1. En experimentos autonómicos in vitro, el verapamilo puede reducir la activación del nódulo sinusal. Este efecto se contrarresta parcialmente mediante la excitación simpática refleja sistémica, que ralentiza la frecuencia sinusal en aproximadamente un 10 a un 15%. También se reduce el automatismo anormal del miocardio auricular y ventricular y las fibras de Purkinje, y su potencial de membrana se reduce de -60 a -40 mV debido a la enfermedad. Además, reduce o elimina la actividad desencadenante provocada por la posdespolarización.

2. La velocidad de conducción ralentiza la velocidad de conducción del nodo sinoauricular y del nodo auriculoventricular. En el nódulo auricular medio, los efectos sobre las células marcapasos dominantes son más fuertes que los que afectan a las células marcapasos potenciales. En el nódulo auriculoventricular, el efecto en las partes media y superior es más fuerte que el efecto en la parte inferior.

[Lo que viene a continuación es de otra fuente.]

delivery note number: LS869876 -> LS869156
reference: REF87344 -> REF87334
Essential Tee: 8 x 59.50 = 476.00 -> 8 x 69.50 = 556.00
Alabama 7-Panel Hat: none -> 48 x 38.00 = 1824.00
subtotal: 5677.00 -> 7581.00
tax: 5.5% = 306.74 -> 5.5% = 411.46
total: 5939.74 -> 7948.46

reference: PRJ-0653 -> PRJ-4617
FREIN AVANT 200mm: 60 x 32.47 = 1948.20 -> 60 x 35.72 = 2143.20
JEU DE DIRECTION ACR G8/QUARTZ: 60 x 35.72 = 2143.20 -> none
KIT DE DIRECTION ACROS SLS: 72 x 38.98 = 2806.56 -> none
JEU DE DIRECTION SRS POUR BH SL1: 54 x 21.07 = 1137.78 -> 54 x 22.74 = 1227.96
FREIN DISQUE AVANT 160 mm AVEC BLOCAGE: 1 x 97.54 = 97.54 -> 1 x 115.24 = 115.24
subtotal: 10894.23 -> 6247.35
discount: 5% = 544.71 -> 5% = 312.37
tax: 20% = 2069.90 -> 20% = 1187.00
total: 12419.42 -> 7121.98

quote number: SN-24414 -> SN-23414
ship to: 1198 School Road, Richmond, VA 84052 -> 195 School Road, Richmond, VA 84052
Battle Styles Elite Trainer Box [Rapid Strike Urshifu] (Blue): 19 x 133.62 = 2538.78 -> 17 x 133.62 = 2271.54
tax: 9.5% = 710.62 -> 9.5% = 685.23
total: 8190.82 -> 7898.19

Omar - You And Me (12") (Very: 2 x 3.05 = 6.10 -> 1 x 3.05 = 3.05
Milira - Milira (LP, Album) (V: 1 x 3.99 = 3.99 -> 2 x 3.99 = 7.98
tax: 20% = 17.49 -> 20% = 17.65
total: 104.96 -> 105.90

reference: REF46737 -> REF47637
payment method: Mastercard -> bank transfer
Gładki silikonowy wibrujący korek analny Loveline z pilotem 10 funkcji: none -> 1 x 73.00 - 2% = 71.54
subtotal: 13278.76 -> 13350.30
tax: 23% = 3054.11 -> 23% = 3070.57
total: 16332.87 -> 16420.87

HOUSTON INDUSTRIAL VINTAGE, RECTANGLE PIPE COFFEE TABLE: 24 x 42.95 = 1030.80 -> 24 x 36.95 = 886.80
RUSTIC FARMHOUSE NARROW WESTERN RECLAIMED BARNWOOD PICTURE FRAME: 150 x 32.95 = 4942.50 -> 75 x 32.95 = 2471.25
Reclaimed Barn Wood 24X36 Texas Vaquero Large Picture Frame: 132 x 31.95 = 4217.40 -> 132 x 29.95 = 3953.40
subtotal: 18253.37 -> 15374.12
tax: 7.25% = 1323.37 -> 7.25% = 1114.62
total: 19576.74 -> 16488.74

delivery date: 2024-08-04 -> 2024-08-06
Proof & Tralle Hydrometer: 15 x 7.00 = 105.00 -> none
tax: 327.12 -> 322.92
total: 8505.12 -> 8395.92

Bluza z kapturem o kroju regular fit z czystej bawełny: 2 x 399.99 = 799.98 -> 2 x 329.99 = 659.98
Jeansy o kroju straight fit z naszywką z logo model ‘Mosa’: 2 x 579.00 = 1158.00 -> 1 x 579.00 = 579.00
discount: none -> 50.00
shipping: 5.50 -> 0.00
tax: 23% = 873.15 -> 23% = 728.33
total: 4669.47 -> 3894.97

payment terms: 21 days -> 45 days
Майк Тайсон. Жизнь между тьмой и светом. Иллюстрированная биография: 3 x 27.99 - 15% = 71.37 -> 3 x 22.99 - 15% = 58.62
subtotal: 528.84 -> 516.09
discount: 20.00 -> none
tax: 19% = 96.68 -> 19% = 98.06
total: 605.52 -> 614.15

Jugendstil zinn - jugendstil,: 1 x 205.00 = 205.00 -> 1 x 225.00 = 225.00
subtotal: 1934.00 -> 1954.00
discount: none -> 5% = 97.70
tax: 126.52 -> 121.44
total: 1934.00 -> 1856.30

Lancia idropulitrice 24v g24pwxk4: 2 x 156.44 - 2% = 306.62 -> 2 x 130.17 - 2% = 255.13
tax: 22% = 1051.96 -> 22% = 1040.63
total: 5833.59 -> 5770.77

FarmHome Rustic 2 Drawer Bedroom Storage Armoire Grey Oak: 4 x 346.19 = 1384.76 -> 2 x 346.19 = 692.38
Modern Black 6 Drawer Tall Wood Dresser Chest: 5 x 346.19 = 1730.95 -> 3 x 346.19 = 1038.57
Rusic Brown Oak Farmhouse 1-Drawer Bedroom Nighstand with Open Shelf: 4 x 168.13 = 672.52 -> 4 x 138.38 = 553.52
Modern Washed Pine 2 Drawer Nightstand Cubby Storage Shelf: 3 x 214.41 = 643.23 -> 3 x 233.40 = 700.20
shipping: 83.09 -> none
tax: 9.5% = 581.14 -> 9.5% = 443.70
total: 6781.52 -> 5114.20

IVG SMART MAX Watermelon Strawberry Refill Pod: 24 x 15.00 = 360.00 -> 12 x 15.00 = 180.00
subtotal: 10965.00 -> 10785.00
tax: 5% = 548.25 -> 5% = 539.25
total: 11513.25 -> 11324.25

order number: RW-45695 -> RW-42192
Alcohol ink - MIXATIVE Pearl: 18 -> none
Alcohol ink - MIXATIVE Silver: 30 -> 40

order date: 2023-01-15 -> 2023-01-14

3. Período refractario Dado que el verapamilo bloquea los canales de calcio, prolonga el tiempo necesario para que el potencial de acción de reacción lenta se vuelva a abrir, prolongando así el ERP del potencial de acción de reacción lenta. El tratamiento de la fibrilación o el aleteo auricular puede reducir la frecuencia ventricular. La taquicardia auricular también tiene buenos resultados. El verapamilo también es eficaz en el tratamiento de las arritmias ventriculares, pero no es particularmente superior a otros fármacos y debe usarse con precaución. También puede prevenir y eliminar eficazmente las arritmias que se producen después de la isquemia-reperfusión a través de sus efectos antagonistas del calcio y bloqueadores de los receptores alfa.

El verapamilo generalmente no se combina con betabloqueantes. Debe usarse con precaución o contraindicarse en pacientes con enfermedad del nodo sinusal, bloqueo auriculoventricular e insuficiencia cardíaca grave.

Otros antagonistas del calcio utilizados en fármacos antiarrítmicos incluyen:

El diltiazem, cuyos efectos electrofisiológicos son similares a los del verapamilo, tiene un importante efecto inhibidor de la conducción auriculoventricular. Oral, de acción rápida, se puede utilizar para la taquicardia supraventricular paroxística. El tratamiento de la fibrilación auricular reduce la frecuencia ventricular.

El bepridil, similar al verapamilo, puede prolongar el ERP de la aurícula y del miocardio ventricular, prolongar el intervalo Q-Tc del electrocardiograma y se utiliza para tratar la taquicardia por reentrada del nodo auriculoventricular.